Every record must be written out once more, with nothing added or omitted.

Web page edit records

»»

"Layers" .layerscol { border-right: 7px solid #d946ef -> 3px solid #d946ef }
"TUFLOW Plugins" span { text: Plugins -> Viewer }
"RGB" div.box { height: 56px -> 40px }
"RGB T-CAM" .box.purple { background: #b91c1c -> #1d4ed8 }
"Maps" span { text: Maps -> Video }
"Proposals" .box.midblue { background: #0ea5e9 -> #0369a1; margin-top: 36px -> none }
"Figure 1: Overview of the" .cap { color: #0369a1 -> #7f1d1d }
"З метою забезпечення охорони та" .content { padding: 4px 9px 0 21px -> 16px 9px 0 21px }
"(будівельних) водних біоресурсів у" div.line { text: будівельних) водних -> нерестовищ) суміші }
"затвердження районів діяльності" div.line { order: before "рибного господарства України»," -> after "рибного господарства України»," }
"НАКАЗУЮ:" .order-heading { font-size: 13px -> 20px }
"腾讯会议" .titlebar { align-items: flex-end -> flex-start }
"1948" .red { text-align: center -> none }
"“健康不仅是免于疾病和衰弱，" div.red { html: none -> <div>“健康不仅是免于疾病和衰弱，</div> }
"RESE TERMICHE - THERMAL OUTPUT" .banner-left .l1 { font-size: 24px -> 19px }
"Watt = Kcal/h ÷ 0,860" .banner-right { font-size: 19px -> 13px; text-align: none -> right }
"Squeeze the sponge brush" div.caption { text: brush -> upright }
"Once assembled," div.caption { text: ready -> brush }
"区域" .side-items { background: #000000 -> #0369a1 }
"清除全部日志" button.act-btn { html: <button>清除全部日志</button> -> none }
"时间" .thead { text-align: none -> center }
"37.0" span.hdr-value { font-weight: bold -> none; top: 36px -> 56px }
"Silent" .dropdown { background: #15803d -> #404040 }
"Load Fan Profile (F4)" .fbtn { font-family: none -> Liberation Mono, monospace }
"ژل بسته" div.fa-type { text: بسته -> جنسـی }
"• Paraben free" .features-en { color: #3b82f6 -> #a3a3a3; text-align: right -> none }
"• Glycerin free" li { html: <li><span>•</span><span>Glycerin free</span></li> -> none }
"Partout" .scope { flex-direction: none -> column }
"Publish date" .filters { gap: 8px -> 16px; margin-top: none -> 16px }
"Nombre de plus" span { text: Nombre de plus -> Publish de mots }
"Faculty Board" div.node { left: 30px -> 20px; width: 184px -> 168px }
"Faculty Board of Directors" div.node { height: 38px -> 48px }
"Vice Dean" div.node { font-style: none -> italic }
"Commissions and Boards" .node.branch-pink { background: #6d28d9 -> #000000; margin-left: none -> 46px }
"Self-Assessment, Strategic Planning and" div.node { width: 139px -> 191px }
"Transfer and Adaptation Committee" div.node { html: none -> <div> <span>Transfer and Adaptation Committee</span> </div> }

««

### SOLVED EXERCISE
"Layers" .layerscol { border-right: 7px solid #d946ef -> 3px solid #d946ef }
"TUFLOW Plugins" span { text: Plugins -> Viewer }
"RGB" div.box { height: 56px -> 40px }
"RGB T-CAM" .box.purple { background: #b91c1c -> #1d4ed8 }
"Maps" span { text: Maps -> Video }
"Proposals" .box.midblue { background: #0ea5e9 -> #0369a1; margin-top: 36px -> none }
"Figure 1: Overview of the" .cap { color: #0369a1 -> #7f1d1d }
"З метою забезпечення охорони та" .content { padding: 4px 9px 0 21px -> 16px 9px 0 21px }
"(будівельних) водних біоресурсів у" div.line { text: будівельних) водних -> нерестовищ) суміші }
"затвердження районів діяльності" div.line { order: before "рибного господарства України»," -> after "рибного господарства України»," }
"НАКАЗУЮ:" .order-heading { font-size: 13px -> 20px }
"腾讯会议" .titlebar { align-items: flex-end -> flex-start }
"1948" .red { text-align: center -> none }
"“健康不仅是免于疾病和衰弱，" div.red { html: none -> <div>“健康不仅是免于疾病和衰弱，</div> }
"RESE TERMICHE - THERMAL OUTPUT" .banner-left .l1 { font-size: 24px -> 19px }
"Watt = Kcal/h ÷ 0,860" .banner-right { font-size: 19px -> 13px; text-align: none -> right }
"Squeeze the sponge brush" div.caption { text: brush -> upright }
"Once assembled," div.caption { text: ready -> brush }
"区域" .side-items { background: #000000 -> #0369a1 }
"清除全部日志" button.act-btn { html: <button>清除全部日志</button> -> none }
"时间" .thead { text-align: none -> center }
"37.0" span.hdr-value { font-weight: bold -> none; top: 36px -> 56px }
"Silent" .dropdown { background: #15803d -> #404040 }
"Load Fan Profile (F4)" .fbtn { font-family: none -> Liberation Mono, monospace }
"ژل بسته" div.fa-type { text: بسته -> جنسـی }
"• Paraben free" .features-en { color: #3b82f6 -> #a3a3a3; text-align: right -> none }
"• Glycerin free" li { html: <li><span>•</span><span>Glycerin free</span></li> -> none }
"Partout" .scope { flex-direction: none -> column }
"Publish date" .filters { gap: 8px -> 16px; margin-top: none -> 16px }
"Nombre de plus" span { text: Nombre de plus -> Publish de mots }
"Faculty Board" div.node { left: 30px -> 20px; width: 184px -> 168px }
"Faculty Board of Directors" div.node { height: 38px -> 48px }
"Vice Dean" div.node { font-style: none -> italic }
"Commissions and Boards" .node.branch-pink { background: #6d28d9 -> #000000; margin-left: none -> 46px }
"Self-Assessment, Strategic Planning and" div.node { width: 139px -> 191px }
"Transfer and Adaptation Committee" div.node { html: none -> <div> <span>Transfer and Adaptation Committee</span> </div> }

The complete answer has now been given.